GAZA — Voluntários humanitários da Cruz Vermelha em Gaza ameaçam encerrar as portas da delegação provincial, localizada em Xai-Xai, na sequência de uma greve motivada pelo atraso no pagamento de subsídios relacionados com o trabalho desenvolvido durante a assistência às vítimas das cheias.

A ameaça de encerramento surgiu na tarde desta sexta-feira, com os voluntários a exigirem o pagamento dos valores em atraso. Segundo os membros do grupo, existem subsídios referentes a vários meses de trabalho que ainda não foram pagos.

“Eles são funcionários, nós somos voluntários. Nós queremos o nosso dinheiro ou trancamos isto”, afirmou um dos voluntários, citado no relato.

Os voluntários dizem que os valores em dívida resultam dos subsídios acordados no âmbito das operações de assistência às populações afetadas pelas cheias que atingiram a província de Gaza.

Um dos membros explicou que, desde janeiro, os voluntários têm estado envolvidos nas atividades sem receber integralmente os valores acordados.

“Desde janeiro para cá estamos a trabalhar, o nosso dinheiro por receber é de 10.500. De janeiro para fevereiro. Mas só recebemos 6.100. Então disseram que estão no dever 4.500”, relatou.

Além da questão financeira, os voluntários acusam a Direção do Conselho Executivo Provincial da Cruz Vermelha de adotar uma postura considerada arrogante e de fazer ameaças, situação que, segundo eles, terá provocado uma quebra de confiança entre os membros da organização humanitária ao nível local.

Direção confirma dívida

O Presidente do Conselho Executivo da Cruz Vermelha em Gaza, Manuel Amone, confirmou a existência de valores em dívida aos voluntários, mas afirmou não ter, neste momento, dados precisos sobre o montante total, o número exato de voluntários abrangidos ou a data em que os pagamentos poderão ser efetuados.

Xai-Xai e Mandlakazi estão entre os distritos onde, segundo a direção provincial, ainda existem situações pendentes relacionadas com o pagamento dos subsídios.

Questionado sobre o valor da dívida em Xai-Xai, Manuel Amone estimou que o montante esteja entre 160 mil e 190 mil meticais, embora tenha admitido não ter naquele momento a informação exata.

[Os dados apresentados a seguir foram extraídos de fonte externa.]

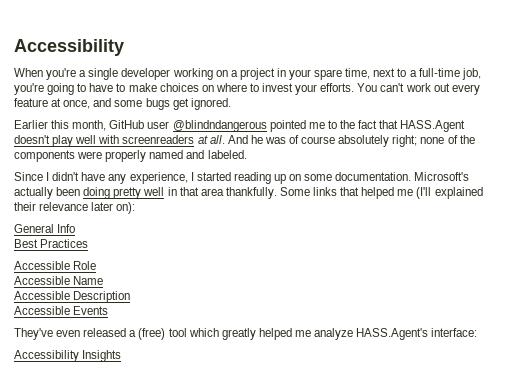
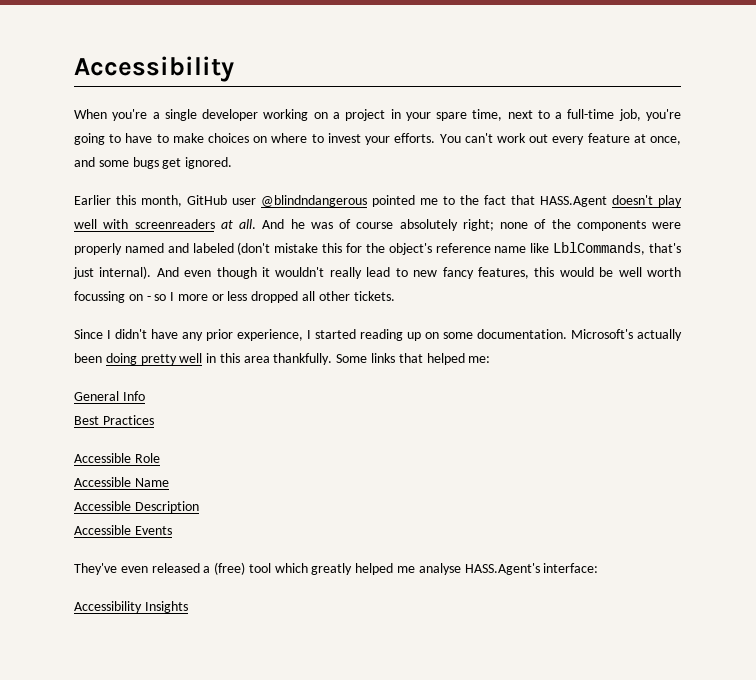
- And he was of course absolutely right; none of the components were properly named and labeled.
+ And he was of course absolutely right; none of the components were properly named and labeled (don't mistake this for the object's reference name like LblCommands, that's just internal). And even though it wouldn't really lead to new fancy features, this would be well worth focussing on - so I more or less dropped all other tickets.
- Since I didn't have any experience, I started reading up on some documentation.
+ Since I didn't have any prior experience, I started reading up on some documentation.
- Microsoft's actually been doing pretty well in that area thankfully.
+ Microsoft's actually been doing pretty well in this area thankfully.
- Some links that helped me (I'll explained their relevance later on):
+ Some links that helped me:
- They've even released a (free) tool which greatly helped me analyze HASS.Agent's interface:
+ They've even released a (free) tool which greatly helped me analyse HASS.Agent's interface:

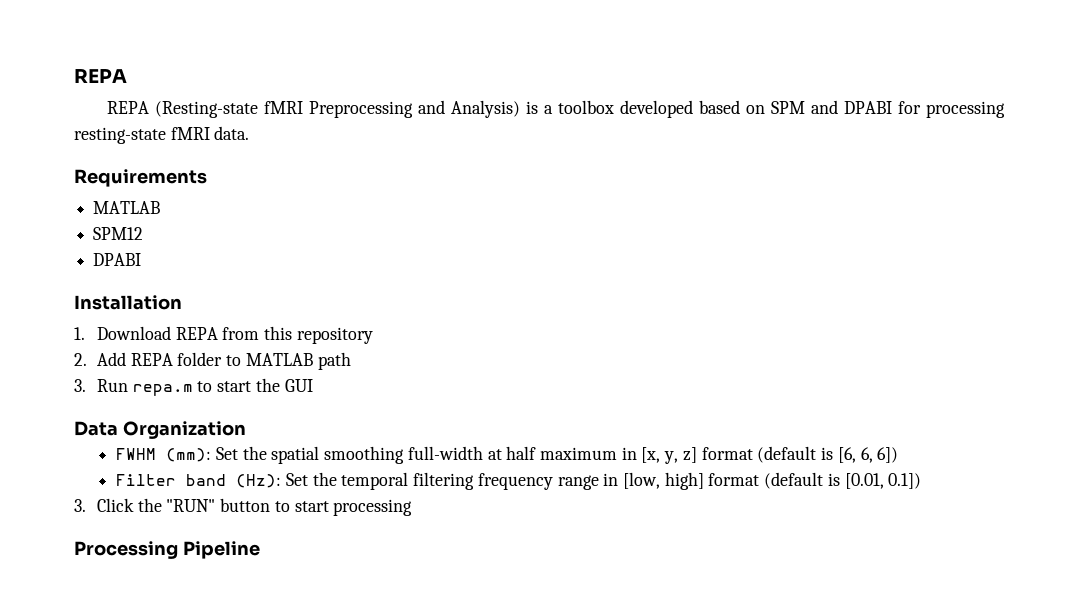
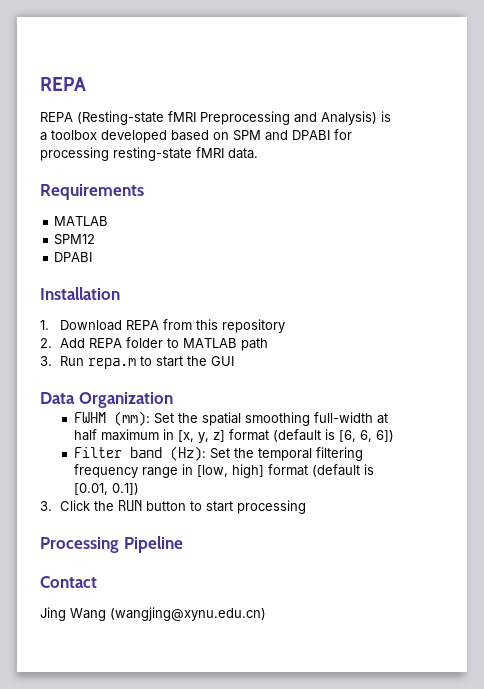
- 3. Click the "RUN" button to start processing
+ 3. Click the RUN button to start processing
+ Contact
+ Jing Wang (wangjing@xynu.edu.cn)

“Para Xai-Xai, estimo que a dívida esteja entre 160 e 190 mil meticais. Não tenho memória agora”, respondeu o responsável.

Presidente rejeita acusações de arrogância

Sobre as acusações de arrogância, ameaças e alegada crise interna na instituição, Manuel Amone rejeitou as acusações, considerando-as infundadas.

Segundo o responsável, as acusações constituem uma tentativa de “denigrar” a sua imagem e a da instituição que dirige.

A Cruz Vermelha conta, ao nível provincial, com mais de 850 voluntários. Contudo, os voluntários mobilizados especificamente para a resposta às cheias pertenciam aos distritos de Xai-Xai, Chókwè, Chibuto, Guijá, Manjacaze e Massangena.

Nessas localidades, permanecem casos relacionados com subsídios que ainda não foram pagos, situação que está na origem da atual contestação dos voluntários.

O grupo mantém a ameaça de encerrar as portas da delegação em Xai-Xai caso a situação dos pagamentos não seja resolvida.